With the exacerbation of the need to enjoy and, with it, the demand for high performance and success in the most diverse activities, the frequency of various depressive states grows. That is, with the weakening of the repressions, the neuroses disappear in part, but the incessant effort to reach objective performance goals rises to the surface and, thus, in return, the lack of ideals, the loss of the meaning of life, a hopelessness that it can reach deep sadness.

But wouldn't the easing of the repressions to which individuals were subjected in the society that preceded the rise of neoliberalism be an indicator of progress? Now, this notion apparently refers only to the more and the better in the development of society. However, implicitly, it is closely linked to the logic of accumulation, to the recursive and insatiable process of capital. As a result, they believe that it is indeed a progress – but one that does not appear as virtuous, but, on the contrary, as unhealthy. Behold, “the accelerated, magnificent, globalized economic expansion needs, in order to be nourished, to see shyness, modesty, moral barriers, interdictions broken, with the aim of creating populations of consumers, eager for the enjoyment perfect, without limit, additive.” (p. 56).
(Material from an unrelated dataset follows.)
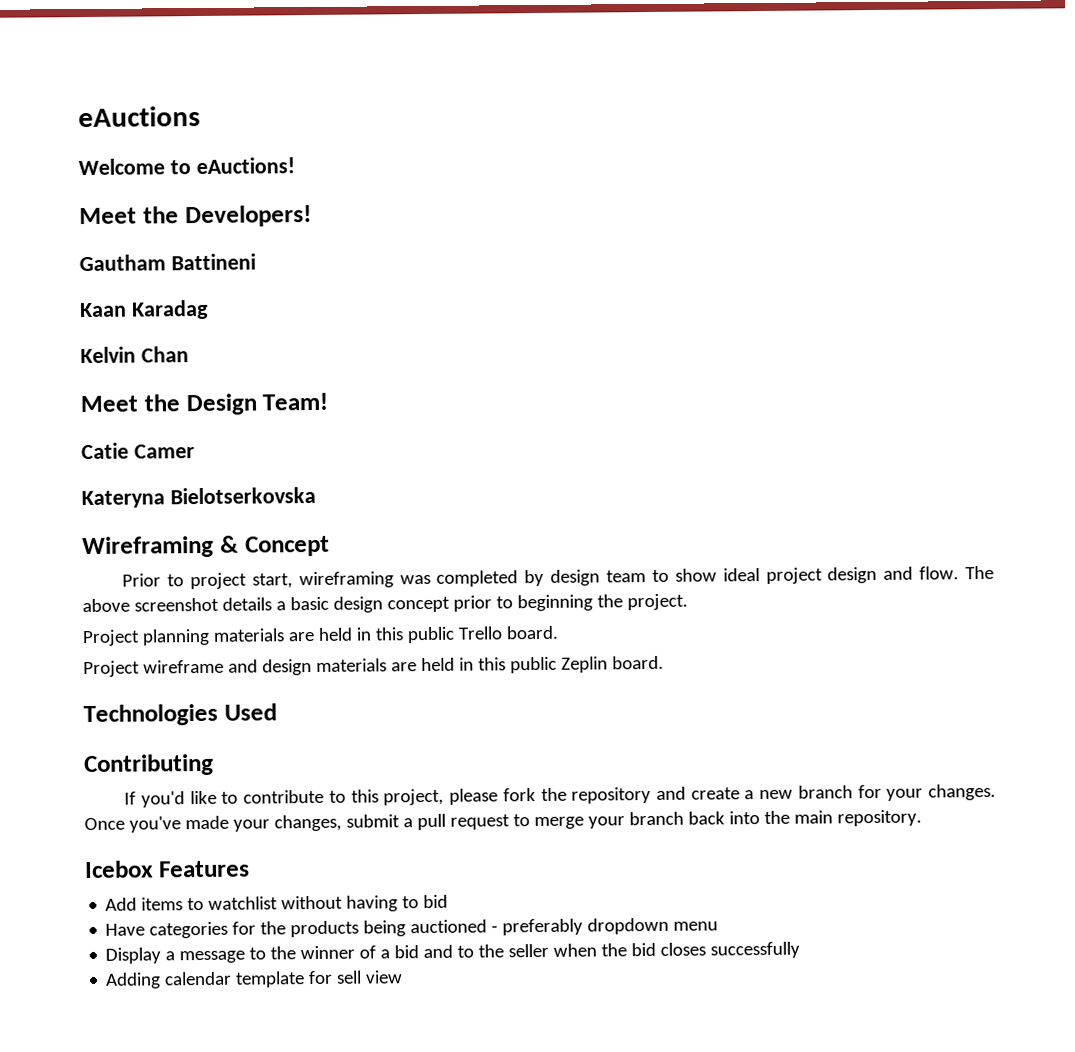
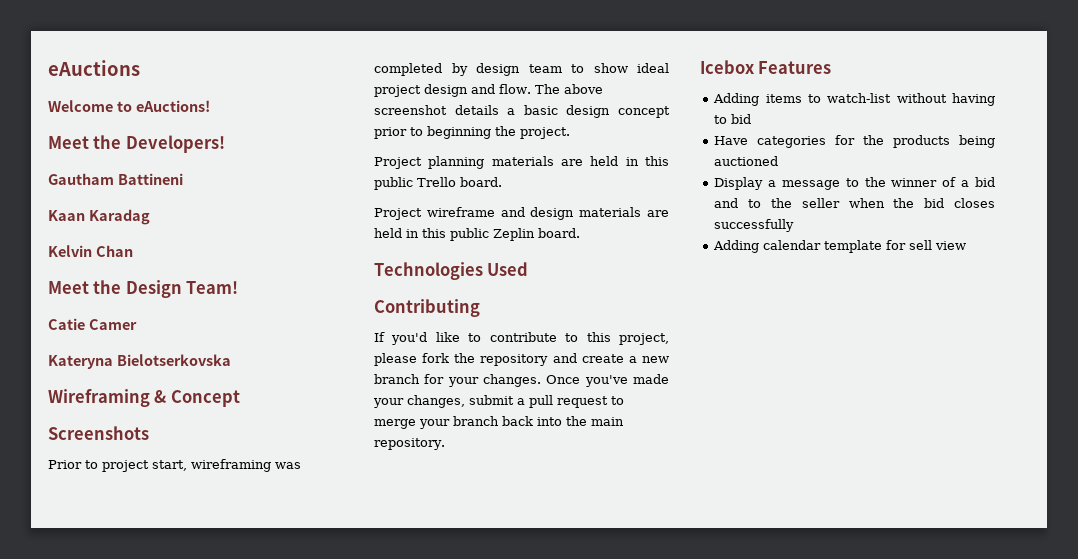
+ Screenshots
- Add items to watchlist without having to bid
+ Adding items to watch-list without having to bid
- Have categories for the products being auctioned - preferably dropdown menu
+ Have categories for the products being auctioned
There is a double consequence of the intellectual subsumption of workers, especially those included in the middle classes, to neoliberal normativity and rationality. As they adhere to a socially requested – and therefore heteronomous – behavior pattern, they do not feel responsible for what they do, for the consequences of their way of acting in society. The option for a perverse conduct seems to them, therefore, as something normal. That this is true, just look at what is currently published on social networks. On the other hand, as they also tend to think of themselves as victims of external forces that they do not understand, of a corrupt system that exploits them, they are often seized by a resentment that can also be manipulated. And it is all of this that has given rise to contemporary essays on fascism.

Liberalism, and especially neoliberalism, weakens social ties, making people less supportive of their fellow men. This implies not only a reduction in the ability to sacrifice oneself for the collective good, but also an increase in the hostility of some towards others and, thus, a greater propensity for individualistic, irrational and even violent behavior. Now, the weakening of social ties and the fraying of the social fabric engenders a situation that ends up becoming a “collective malaise”. It seems, then, that society is missing something very fundamental, namely, something that cries out for the return of some form of authoritarianism.

It is in this perspective that Melman comes to issue a warning whose content points to a reality that is increasingly looming in contemporary capitalism: the rise of right-wing movements that preach the return of authority, of an authority capable of sealing the contradictions that are being sharpened by the own competitive normativity that neoliberalism promotes to the fullest. As this situation becomes unsustainable – he says – “one may fear the emergence of (…) a voluntary fascism (…) the result of a collective aspiration to the establishment of authority” (p. 38).

It is evident that the moral crisis referred to here gives rise to the emergence of right-wing extremist movements that do not deny, but, on the contrary, affirm perversity and repression as a form of conduct, especially on the political level. And that, moreover, they use it against certain chosen minorities with the aim of forcing a unification of society, above it. Even constituting a confirmation of the decline of capitalism, this does not imply that one can think of the near future as smiling and frank.

*Eleutério Prado is a full and senior professor at the Department of Economics at FEA-USP

References

Dardot, Pierre; Laval, Christian – The new reason of the world – Essay on neoliberal society. Sao Paulo: Boitempo, 2016.

Melman, Charles- The man without gravity – Enjoy at any price. Interviews by Jean-Pierre Lebrun. Rio de Janeiro: Company of Freud, 2008.

Prado, Eleutério – Immaterial work and fetishism. In: Value Excess – Critique of Post-Big Industry. São Paulo: Shaman, 2005.

_____________ – Economic crisis at the end of capitalism (link here).